DK tend to see the five factors as reflecting different cybernetic parameters. In contrast, I see them as reflecting mainly different classes of goals. One reason for this difference may be that our views of the five-factor model derive from different lines of thought and experience. DK come from a long tradition of psychometrics, plus many years of “sociopolitical negotiation” with other psychopathologists over the view that dimensions may underlie diverse categories of disorder. I, on the other hand, drifted from control theory into a goal-regulation framework, in which a key question was what kind of goal was operating at a given time. From control theory (among other sources, of course) comes the principle that some values are approached and others are avoided. From social and personality psychology (writ large) come ideas about categories of goals that might be particularly important to the human experience.
So what do I think the five factors are about? For the most part, I think they are about individual differences in temperamental sensitivities to varying classes of goals. Throughout this discussion I will refer to sensitivities: variations in the extent to which a given stimulus typically provokes a response in the person. I am not referring to variation in temporary engagement in goal pursuit, though that view could of course also be brought to bear.

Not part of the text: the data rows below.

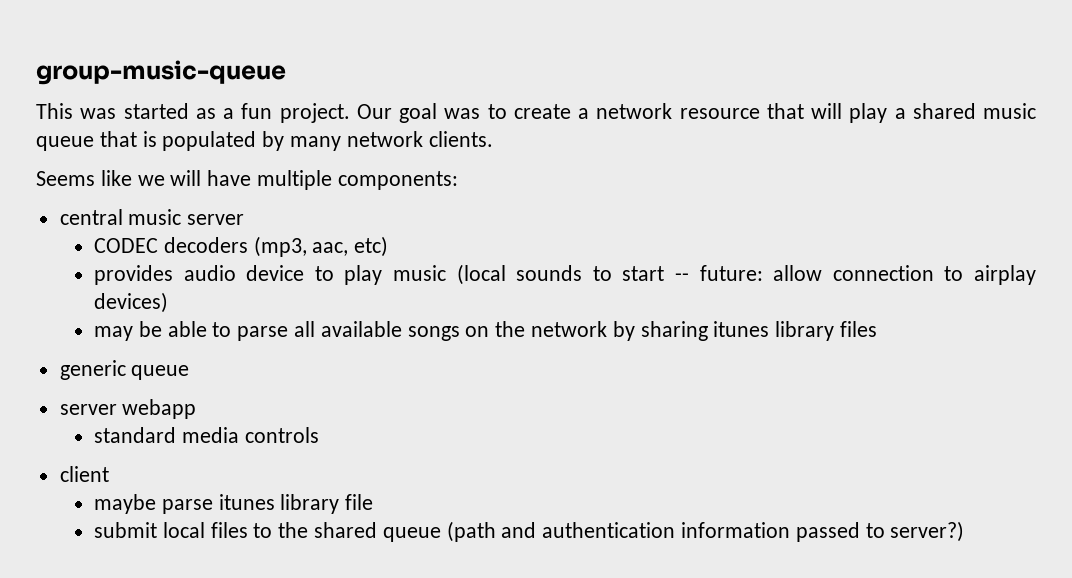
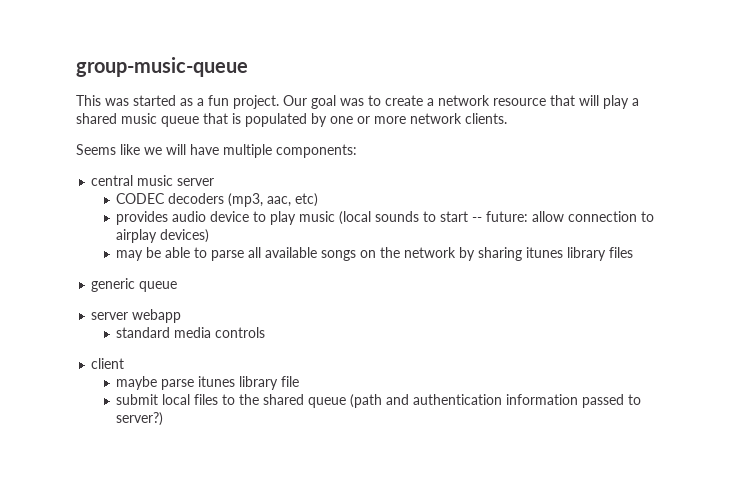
[290,136,342,151] many -> [330,116,406,124] one or more

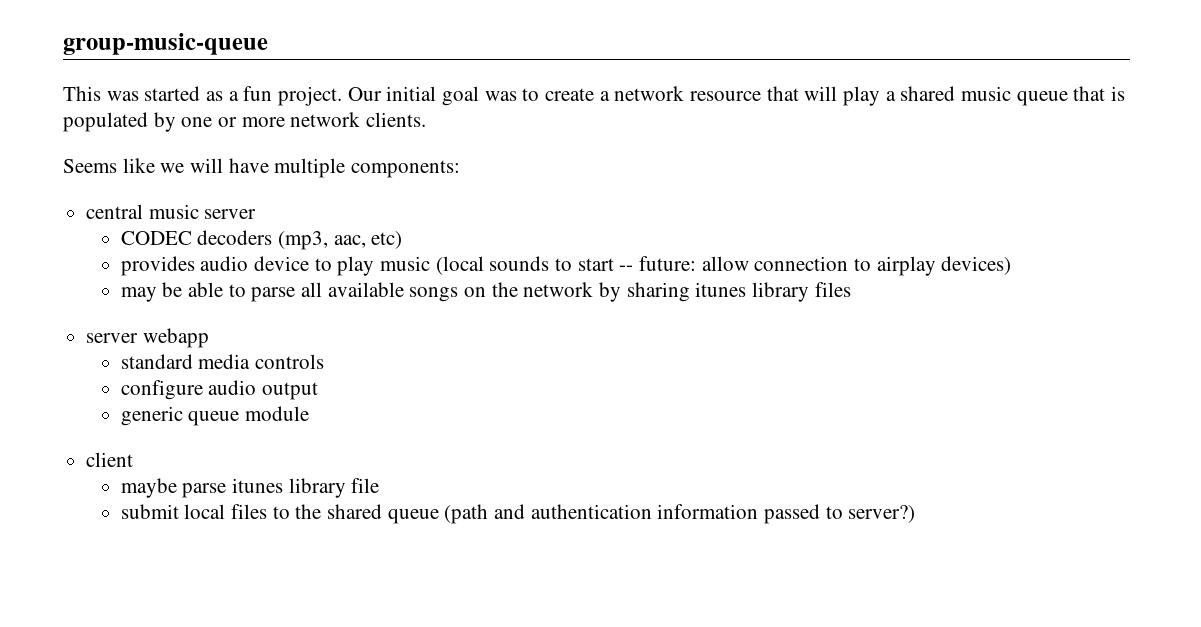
(307, 100) none -> [386,86,437,101] initial
[91,278,178,292] // generic queue -> (851, 289) none
(266, 332) none -> [120,380,318,400] [120,406,309,426] // configure audio output // generic queue module

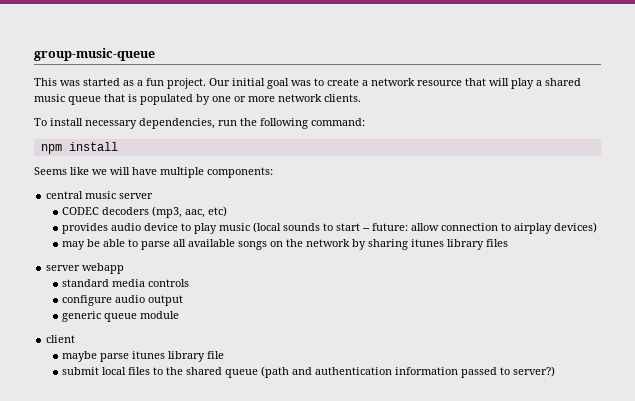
(427, 119) none -> [34,118,365,129] [40,142,118,154] // To install necessary dependencies, run the following command: // npm install

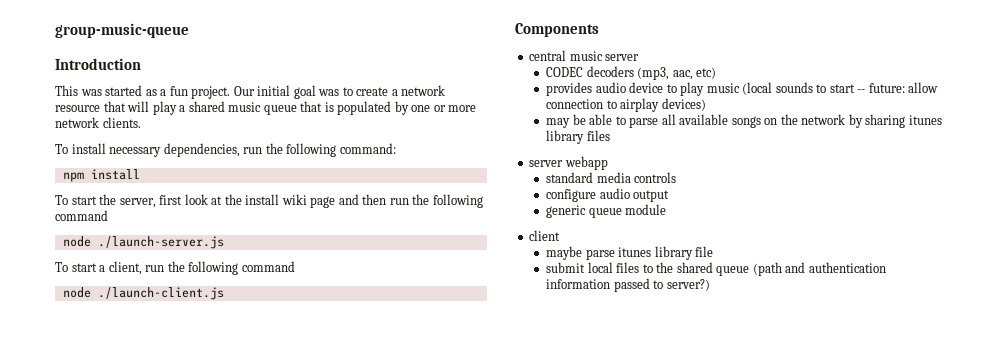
(155, 54) none -> [55,58,141,70] // Introduction
[34,167,273,178] Seems like we will have multiple components: -> [55,194,483,208] [55,210,108,221] [62,236,224,249] [55,261,295,275] [62,287,224,300] [515,23,599,37] To start the server, first look at the install wiki page and then run the following command // node ./launch-server.js // To start a client, run the following command // node ./launch-client.js // Components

I concur with DK that extraversion appears to reflect a very broad motivation to approach incentives. Extraversion may have an inherent bias toward social incentives, perhaps in the form of desire for social dominance, but it seems a good deal broader than just social dominance. I think of extraversion as a broad approach trait.
I do not concur with DK that neuroticism is fundamentally about negative affect (which is the first characterization they provided for it), but rather about the avoidance of threat (which they also say later in their article). In my view, threat sensitivity is this trait’s core and the high salience of negative valence that characterizes measures and discussions of neuroticism is partly misleading. Why is this negativity so salient? Because negative valence often arises when facing threat. The more sensitive a person is to threat, the more frequently threat-related negative valence will be elicited. On the other hand, it must also be realized that when avoidance is successful, greater threat sensitivity can yield greater positive valence (Carver, 2009). Thus, positive as well as negative affect can be tied to threat sensitivity. I also think some of what gets swept up into neuroticism does not fully belong there. For example, there is a good deal of evidence that anger is grounded in the approach function rather than the threat function (Carver & Harmon-Jones, 2009a).
The notion that positive valence can be linked to avoidance, and negative valence can be linked to approach, is not at all a problem to me, because I think valence has a different origin and a different meaning than most other people seem to think. Now that I’ve put my foot into valence, let me say more plainly what I think about it (for broader treatment see Carver & Scheier, 2013).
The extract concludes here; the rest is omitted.